Quand on ne donne rien, on ne reçoit rien ! C’est humain. Il ne faut pas s’en étonner.
Tout comme, il ne faut pas donner pour attendre en retour. Jamais le client ne doit se sentir redevable.
Durant la dernière crise liée à la situation sanitaire du COVID, le secteur de l’hôtellerie a beaucoup souffert. La réouverture était périlleuse. Les formations ont été limitées. Aussi, j’ai décidé d’offrir des pastilles vidéo – des formats courts de formation – permettant de maintenir le lien en interne chez le client, de ne pas perdre les acquis auprès du personnel et de poursuivre la transmission auprès des nouveaux salariés. Cela a créé un lien de reconnaissance. Une forme de pacte scellant notre relation et notre solidarité.

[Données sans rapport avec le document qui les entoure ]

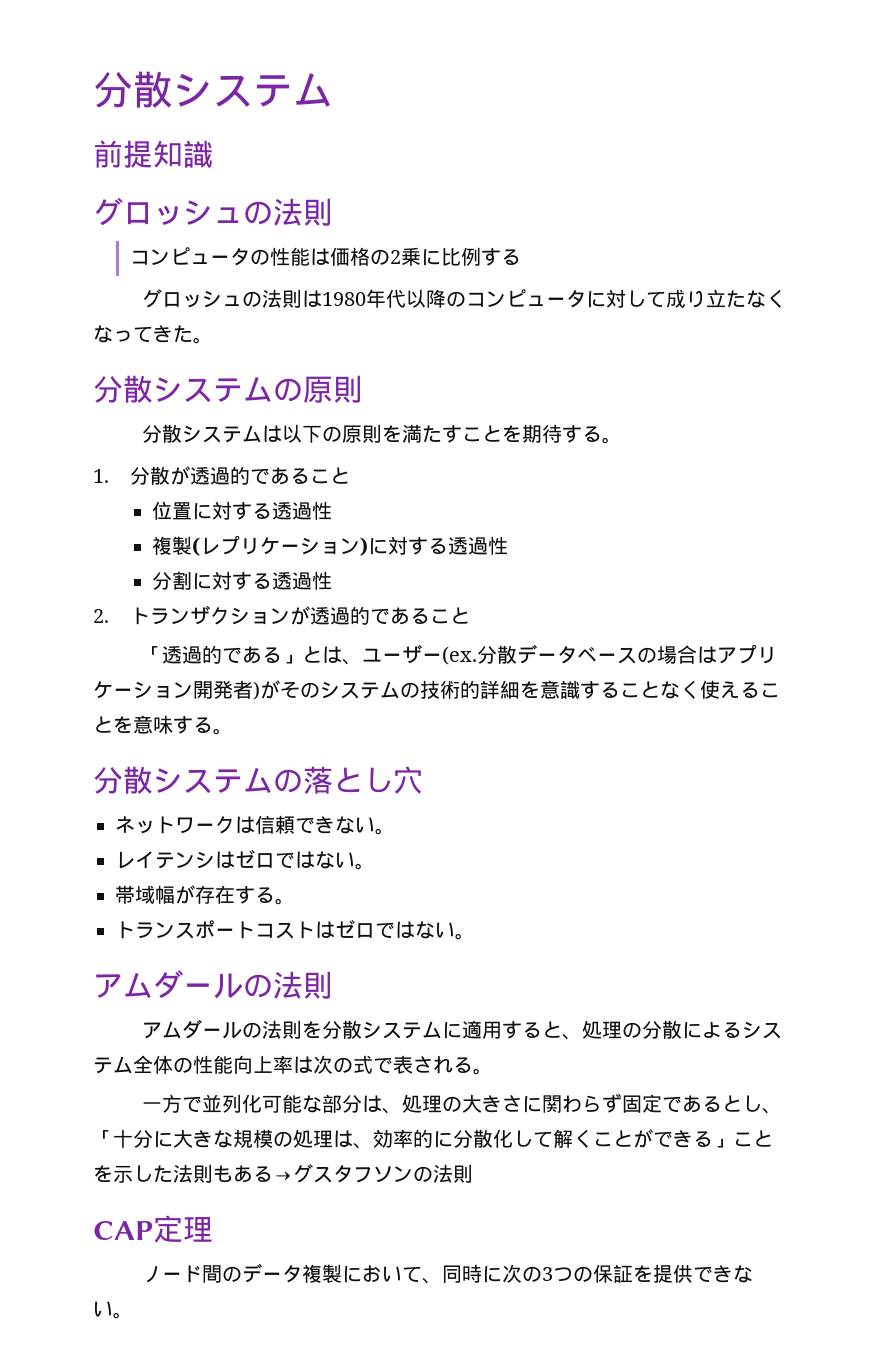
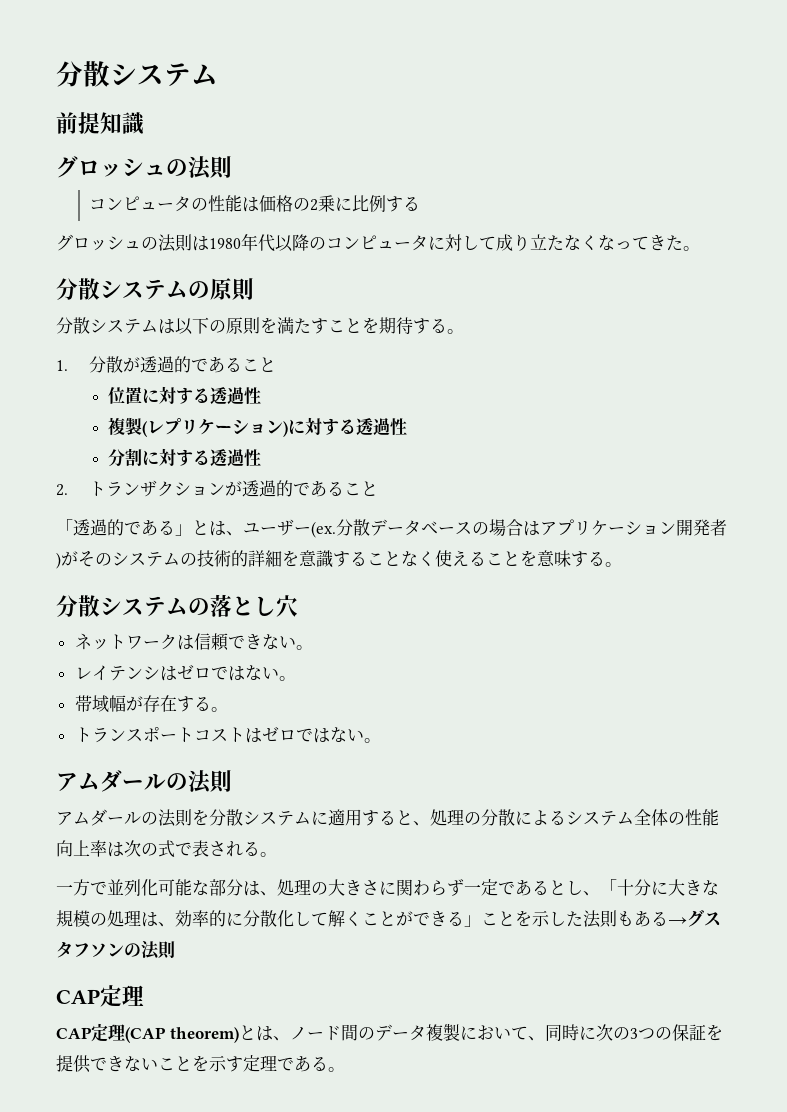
[622,1095,643,1113] 固 -> [464,884,481,894] 一
(213, 1229) none -> [56,1023,290,1043] CAP定理(CAP theorem)とは、
(113, 1309) none -> [158,1055,328,1072] ことを示す定理である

En conclusion, la question que tout entrepreneur doit se poser pour évaluer s’il est engagé sur le chemin de l’Expérience Client :
« Puisque mes prestations sont de qualité, comme celles de mes confrères, qu’est-ce que je fais pour que mes clients aient envie de me confier leurs prochains projets et qu’ils aient envie de parler de moi ? Est-ce que j’ai soigné la valeur relationnelle, émotionnelle et sensorielle ? Est-ce que cette valeur a dépassé le prix, pour qu’ils considèrent que travailler avec moi et mes équipes à une VALEUR plus qu’un prix ? »
Interview de Lionel Meyer, le 20 décembre. Paris.